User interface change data
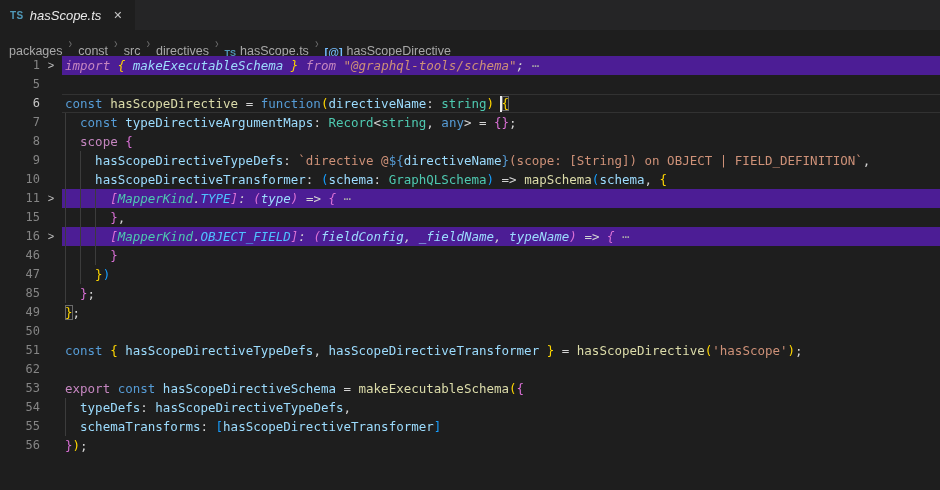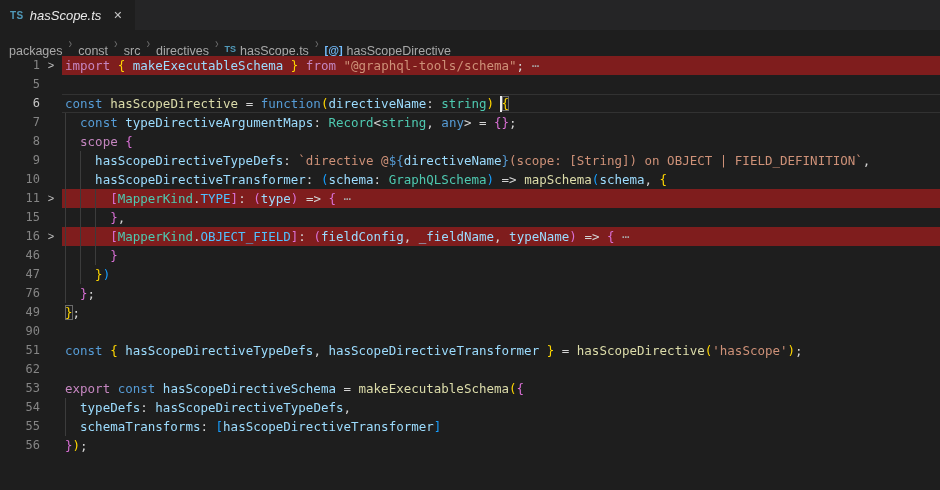--- a/index.html
+++ b/index.html
@@ -19,7 +19,7 @@
   
   .breadcrumbs { height:26px; display:flex; align-items:center; gap:6px;
                  padding-left:9px; background:#1e1e1e; color:#a9a9a9; font-size:12.5px; }
-  .crumb { display:flex; align-items:flex-start; gap:4px; cursor:pointer; white-space:nowrap;margin-top:16px; }
+  .crumb { display:flex; align-items:flex-end; gap:4px; cursor:pointer; white-space:nowrap;margin-top:16px; }
   .crumb-sep { color:#6e6e6e; font-size:11px; transform:scaleY(1.3); }
   .ts-icon-sm { color:#519aba; font-weight:bold; font-size:9px; }
   .symbol-icon { color:#75beff; font-size:11px; font-weight:bold; }

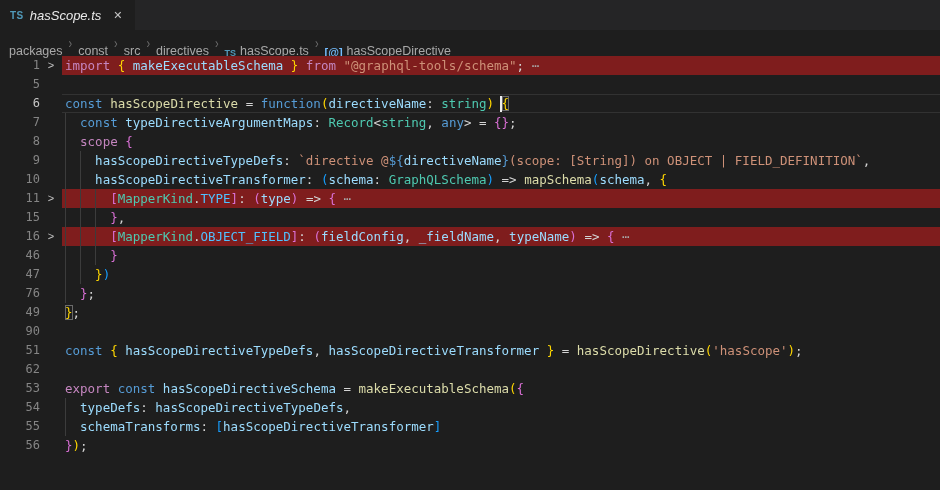--- a/index.html
+++ b/index.html
@@ -32,7 +32,7 @@
   .fold { width:22px; text-align:center; color:#c5c5c5; font-size:11px;
           font-family:"Liberation Sans", sans-serif; cursor:pointer; }
   .code { flex:1; position:relative; padding-left:3px; color:#d4d4d4; }
-  .fold-hl { background:#7f1d1d; }
+  .fold-hl { background:#4c1d95;font-style:italic; }
   .current .code { box-shadow: inset 0 1px 0 #323232, inset 0 -1px 0 #323232; }
   .guide { position:absolute; top:0; width:1px; height:19px; background:#3c3c3c; }
   .bracket-match { outline:1px solid #6a6a6a; outline-offset:-1px; }

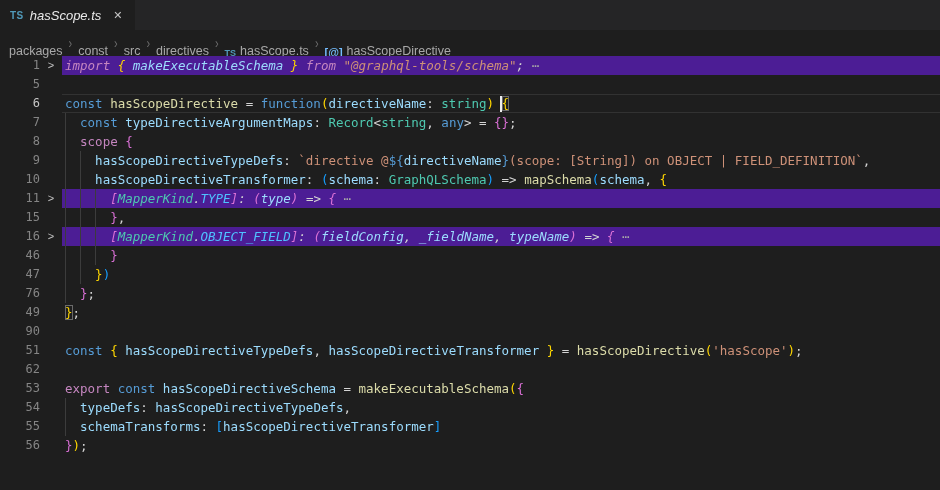--- a/index.html
+++ b/index.html
@@ -96,7 +96,7 @@
         <div class="line"><div class="num">16</div><div class="fold">&gt;</div><div class="code fold-hl"><span class="guide" style="left: calc(0ch + 3px);"></span><span class="guide" style="left: calc(2ch + 3px);"></span><span class="guide" style="left: calc(4ch + 3px);"></span><span style="color: rgb(212, 212, 212);">      </span><span style="color: rgb(218, 112, 214);">[</span><span style="color: rgb(78, 201, 176);">MapperKind</span><span style="color: rgb(212, 212, 212);">.</span><span style="color: rgb(79, 193, 255);">OBJECT_FIELD</span><span style="color: rgb(218, 112, 214);">]</span><span style="color: rgb(212, 212, 212);">: </span><span style="color: rgb(218, 112, 214);">(</span><span style="color: rgb(156, 220, 254);">fieldConfig</span><span style="color: rgb(212, 212, 212);">, </span><span style="color: rgb(156, 220, 254);">_fieldName</span><span style="color: rgb(212, 212, 212);">, </span><span style="color: rgb(156, 220, 254);">typeName</span><span style="color: rgb(218, 112, 214);">)</span><span style="color: rgb(212, 212, 212);"> =&gt; </span><span style="color: rgb(218, 112, 214);">{</span><span style="color: rgb(168, 168, 168);"> ⋯</span></div></div>
         <div class="line"><div class="num">46</div><div class="fold"></div><div class="code"><span class="guide" style="left: calc(0ch + 3px);"></span><span class="guide" style="left: calc(2ch + 3px);"></span><span class="guide" style="left: calc(4ch + 3px);"></span><span style="color: rgb(212, 212, 212);">      </span><span style="color: rgb(218, 112, 214);">}</span></div></div>
         <div class="line"><div class="num">47</div><div class="fold"></div><div class="code"><span class="guide" style="left: calc(0ch + 3px);"></span><span class="guide" style="left: calc(2ch + 3px);"></span><span style="color: rgb(212, 212, 212);">    </span><span style="color: rgb(255, 215, 0);">}</span><span style="color: rgb(23, 159, 255);">)</span></div></div>
-        <div class="line"><div class="num">76</div><div class="fold"></div><div class="code"><span class="guide" style="left: calc(0ch + 3px);"></span><span style="color: rgb(212, 212, 212);">  </span><span style="color: rgb(218, 112, 214);">}</span><span style="color: rgb(212, 212, 212);">;</span></div></div>
+        <div class="line"><div class="num">85</div><div class="fold"></div><div class="code"><span class="guide" style="left: calc(0ch + 3px);"></span><span style="color: rgb(212, 212, 212);">  </span><span style="color: rgb(218, 112, 214);">}</span><span style="color: rgb(212, 212, 212);">;</span></div></div>
         <div class="line"><div class="num">49</div><div class="fold"></div><div class="code"><span class="bracket-match" style="color: rgb(255, 215, 0);">}</span><span style="color: rgb(212, 212, 212);">;</span></div></div>
         <div class="line"><div class="num">90</div><div class="fold"></div><div class="code"></div></div>
         <div class="line"><div class="num">51</div><div class="fold"></div><div class="code"><span style="color: rgb(86, 156, 214);">const</span><span style="color: rgb(212, 212, 212);"> </span><span style="color: rgb(255, 215, 0);">{</span><span style="color: rgb(212, 212, 212);"> </span><span style="color: rgb(156, 220, 254);">hasScopeDirectiveTypeDefs</span><span style="color: rgb(212, 212, 212);">, </span><span style="color: rgb(156, 220, 254);">hasScopeDirectiveTransformer</span><span style="color: rgb(212, 212, 212);"> </span><span style="color: rgb(255, 215, 0);">}</span><span style="color: rgb(212, 212, 212);"> = </span><span style="color: rgb(220, 220, 170);">hasScopeDirective</span><span style="color: rgb(255, 215, 0);">(</span><span style="color: rgb(206, 145, 120);">'hasScope'</span><span style="color: rgb(255, 215, 0);">)</span><span style="color: rgb(212, 212, 212);">;</span></div></div>

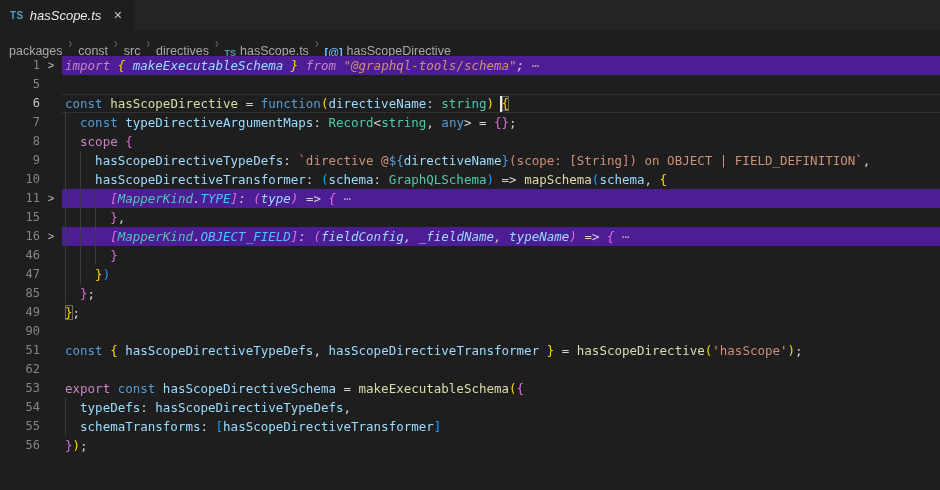--- a/index.html
+++ b/index.html
@@ -98,7 +98,7 @@
         <div class="line"><div class="num">47</div><div class="fold"></div><div class="code"><span class="guide" style="left: calc(0ch + 3px);"></span><span class="guide" style="left: calc(2ch + 3px);"></span><span style="color: rgb(212, 212, 212);">    </span><span style="color: rgb(255, 215, 0);">}</span><span style="color: rgb(23, 159, 255);">)</span></div></div>
         <div class="line"><div class="num">85</div><div class="fold"></div><div class="code"><span class="guide" style="left: calc(0ch + 3px);"></span><span style="color: rgb(212, 212, 212);">  </span><span style="color: rgb(218, 112, 214);">}</span><span style="color: rgb(212, 212, 212);">;</span></div></div>
         <div class="line"><div class="num">49</div><div class="fold"></div><div class="code"><span class="bracket-match" style="color: rgb(255, 215, 0);">}</span><span style="color: rgb(212, 212, 212);">;</span></div></div>
-        <div class="line"><div class="num">90</div><div class="fold"></div><div class="code"></div></div>
+        <div class="line"><div class="num">50</div><div class="fold"></div><div class="code"></div></div>
         <div class="line"><div class="num">51</div><div class="fold"></div><div class="code"><span style="color: rgb(86, 156, 214);">const</span><span style="color: rgb(212, 212, 212);"> </span><span style="color: rgb(255, 215, 0);">{</span><span style="color: rgb(212, 212, 212);"> </span><span style="color: rgb(156, 220, 254);">hasScopeDirectiveTypeDefs</span><span style="color: rgb(212, 212, 212);">, </span><span style="color: rgb(156, 220, 254);">hasScopeDirectiveTransformer</span><span style="color: rgb(212, 212, 212);"> </span><span style="color: rgb(255, 215, 0);">}</span><span style="color: rgb(212, 212, 212);"> = </span><span style="color: rgb(220, 220, 170);">hasScopeDirective</span><span style="color: rgb(255, 215, 0);">(</span><span style="color: rgb(206, 145, 120);">'hasScope'</span><span style="color: rgb(255, 215, 0);">)</span><span style="color: rgb(212, 212, 212);">;</span></div></div>
         <div class="line"><div class="num">62</div><div class="fold"></div><div class="code"></div></div>
         <div class="line"><div class="num">53</div><div class="fold"></div><div class="code"><span style="color: rgb(197, 134, 192);">export</span><span style="color: rgb(212, 212, 212);"> </span><span style="color: rgb(86, 156, 214);">const</span><span style="color: rgb(212, 212, 212);"> </span><span style="color: rgb(156, 220, 254);">hasScopeDirectiveSchema</span><span style="color: rgb(212, 212, 212);"> = </span><span style="color: rgb(220, 220, 170);">makeExecutableSchema</span><span style="color: rgb(255, 215, 0);">(</span><span style="color: rgb(218, 112, 214);">{</span></div></div>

DIRECTIONS FOR THIS TASK. A faithful copy of every entry is needed, omitting each image.

THE COMPLETED TASK.
--- a/index.html
+++ b/index.html
@@ -19,7 +19,7 @@
   
   .breadcrumbs { height:26px; display:flex; align-items:center; gap:6px;
                  padding-left:9px; background:#1e1e1e; color:#a9a9a9; font-size:12.5px; }
-  .crumb { display:flex; align-items:flex-start; gap:4px; cursor:pointer; white-space:nowrap;margin-top:16px; }
+  .crumb { display:flex; align-items:flex-end; gap:4px; cursor:pointer; white-space:nowrap;margin-top:16px; }
   .crumb-sep { color:#6e6e6e; font-size:11px; transform:scaleY(1.3); }
   .ts-icon-sm { color:#519aba; font-weight:bold; font-size:9px; }
   .symbol-icon { color:#75beff; font-size:11px; font-weight:bold; }

--- a/index.html
+++ b/index.html
@@ -32,7 +32,7 @@
   .fold { width:22px; text-align:center; color:#c5c5c5; font-size:11px;
           font-family:"Liberation Sans", sans-serif; cursor:pointer; }
   .code { flex:1; position:relative; padding-left:3px; color:#d4d4d4; }
-  .fold-hl { background:#7f1d1d; }
+  .fold-hl { background:#4c1d95;font-style:italic; }
   .current .code { box-shadow: inset 0 1px 0 #323232, inset 0 -1px 0 #323232; }
   .guide { position:absolute; top:0; width:1px; height:19px; background:#3c3c3c; }
   .bracket-match { outline:1px solid #6a6a6a; outline-offset:-1px; }

--- a/index.html
+++ b/index.html
@@ -96,7 +96,7 @@
         <div class="line"><div class="num">16</div><div class="fold">&gt;</div><div class="code fold-hl"><span class="guide" style="left: calc(0ch + 3px);"></span><span class="guide" style="left: calc(2ch + 3px);"></span><span class="guide" style="left: calc(4ch + 3px);"></span><span style="color: rgb(212, 212, 212);">      </span><span style="color: rgb(218, 112, 214);">[</span><span style="color: rgb(78, 201, 176);">MapperKind</span><span style="color: rgb(212, 212, 212);">.</span><span style="color: rgb(79, 193, 255);">OBJECT_FIELD</span><span style="color: rgb(218, 112, 214);">]</span><span style="color: rgb(212, 212, 212);">: </span><span style="color: rgb(218, 112, 214);">(</span><span style="color: rgb(156, 220, 254);">fieldConfig</span><span style="color: rgb(212, 212, 212);">, </span><span style="color: rgb(156, 220, 254);">_fieldName</span><span style="color: rgb(212, 212, 212);">, </span><span style="color: rgb(156, 220, 254);">typeName</span><span style="color: rgb(218, 112, 214);">)</span><span style="color: rgb(212, 212, 212);"> =&gt; </span><span style="color: rgb(218, 112, 214);">{</span><span style="color: rgb(168, 168, 168);"> ⋯</span></div></div>
         <div class="line"><div class="num">46</div><div class="fold"></div><div class="code"><span class="guide" style="left: calc(0ch + 3px);"></span><span class="guide" style="left: calc(2ch + 3px);"></span><span class="guide" style="left: calc(4ch + 3px);"></span><span style="color: rgb(212, 212, 212);">      </span><span style="color: rgb(218, 112, 214);">}</span></div></div>
         <div class="line"><div class="num">47</div><div class="fold"></div><div class="code"><span class="guide" style="left: calc(0ch + 3px);"></span><span class="guide" style="left: calc(2ch + 3px);"></span><span style="color: rgb(212, 212, 212);">    </span><span style="color: rgb(255, 215, 0);">}</span><span style="color: rgb(23, 159, 255);">)</span></div></div>
-        <div class="line"><div class="num">76</div><div class="fold"></div><div class="code"><span class="guide" style="left: calc(0ch + 3px);"></span><span style="color: rgb(212, 212, 212);">  </span><span style="color: rgb(218, 112, 214);">}</span><span style="color: rgb(212, 212, 212);">;</span></div></div>
+        <div class="line"><div class="num">85</div><div class="fold"></div><div class="code"><span class="guide" style="left: calc(0ch + 3px);"></span><span style="color: rgb(212, 212, 212);">  </span><span style="color: rgb(218, 112, 214);">}</span><span style="color: rgb(212, 212, 212);">;</span></div></div>
         <div class="line"><div class="num">49</div><div class="fold"></div><div class="code"><span class="bracket-match" style="color: rgb(255, 215, 0);">}</span><span style="color: rgb(212, 212, 212);">;</span></div></div>
         <div class="line"><div class="num">90</div><div class="fold"></div><div class="code"></div></div>
         <div class="line"><div class="num">51</div><div class="fold"></div><div class="code"><span style="color: rgb(86, 156, 214);">const</span><span style="color: rgb(212, 212, 212);"> </span><span style="color: rgb(255, 215, 0);">{</span><span style="color: rgb(212, 212, 212);"> </span><span style="color: rgb(156, 220, 254);">hasScopeDirectiveTypeDefs</span><span style="color: rgb(212, 212, 212);">, </span><span style="color: rgb(156, 220, 254);">hasScopeDirectiveTransformer</span><span style="color: rgb(212, 212, 212);"> </span><span style="color: rgb(255, 215, 0);">}</span><span style="color: rgb(212, 212, 212);"> = </span><span style="color: rgb(220, 220, 170);">hasScopeDirective</span><span style="color: rgb(255, 215, 0);">(</span><span style="color: rgb(206, 145, 120);">'hasScope'</span><span style="color: rgb(255, 215, 0);">)</span><span style="color: rgb(212, 212, 212);">;</span></div></div>

--- a/index.html
+++ b/index.html
@@ -98,7 +98,7 @@
         <div class="line"><div class="num">47</div><div class="fold"></div><div class="code"><span class="guide" style="left: calc(0ch + 3px);"></span><span class="guide" style="left: calc(2ch + 3px);"></span><span style="color: rgb(212, 212, 212);">    </span><span style="color: rgb(255, 215, 0);">}</span><span style="color: rgb(23, 159, 255);">)</span></div></div>
         <div class="line"><div class="num">85</div><div class="fold"></div><div class="code"><span class="guide" style="left: calc(0ch + 3px);"></span><span style="color: rgb(212, 212, 212);">  </span><span style="color: rgb(218, 112, 214);">}</span><span style="color: rgb(212, 212, 212);">;</span></div></div>
         <div class="line"><div class="num">49</div><div class="fold"></div><div class="code"><span class="bracket-match" style="color: rgb(255, 215, 0);">}</span><span style="color: rgb(212, 212, 212);">;</span></div></div>
-        <div class="line"><div class="num">90</div><div class="fold"></div><div class="code"></div></div>
+        <div class="line"><div class="num">50</div><div class="fold"></div><div class="code"></div></div>
         <div class="line"><div class="num">51</div><div class="fold"></div><div class="code"><span style="color: rgb(86, 156, 214);">const</span><span style="color: rgb(212, 212, 212);"> </span><span style="color: rgb(255, 215, 0);">{</span><span style="color: rgb(212, 212, 212);"> </span><span style="color: rgb(156, 220, 254);">hasScopeDirectiveTypeDefs</span><span style="color: rgb(212, 212, 212);">, </span><span style="color: rgb(156, 220, 254);">hasScopeDirectiveTransformer</span><span style="color: rgb(212, 212, 212);"> </span><span style="color: rgb(255, 215, 0);">}</span><span style="color: rgb(212, 212, 212);"> = </span><span style="color: rgb(220, 220, 170);">hasScopeDirective</span><span style="color: rgb(255, 215, 0);">(</span><span style="color: rgb(206, 145, 120);">'hasScope'</span><span style="color: rgb(255, 215, 0);">)</span><span style="color: rgb(212, 212, 212);">;</span></div></div>
         <div class="line"><div class="num">62</div><div class="fold"></div><div class="code"></div></div>
         <div class="line"><div class="num">53</div><div class="fold"></div><div class="code"><span style="color: rgb(197, 134, 192);">export</span><span style="color: rgb(212, 212, 212);"> </span><span style="color: rgb(86, 156, 214);">const</span><span style="color: rgb(212, 212, 212);"> </span><span style="color: rgb(156, 220, 254);">hasScopeDirectiveSchema</span><span style="color: rgb(212, 212, 212);"> = </span><span style="color: rgb(220, 220, 170);">makeExecutableSchema</span><span style="color: rgb(255, 215, 0);">(</span><span style="color: rgb(218, 112, 214);">{</span></div></div>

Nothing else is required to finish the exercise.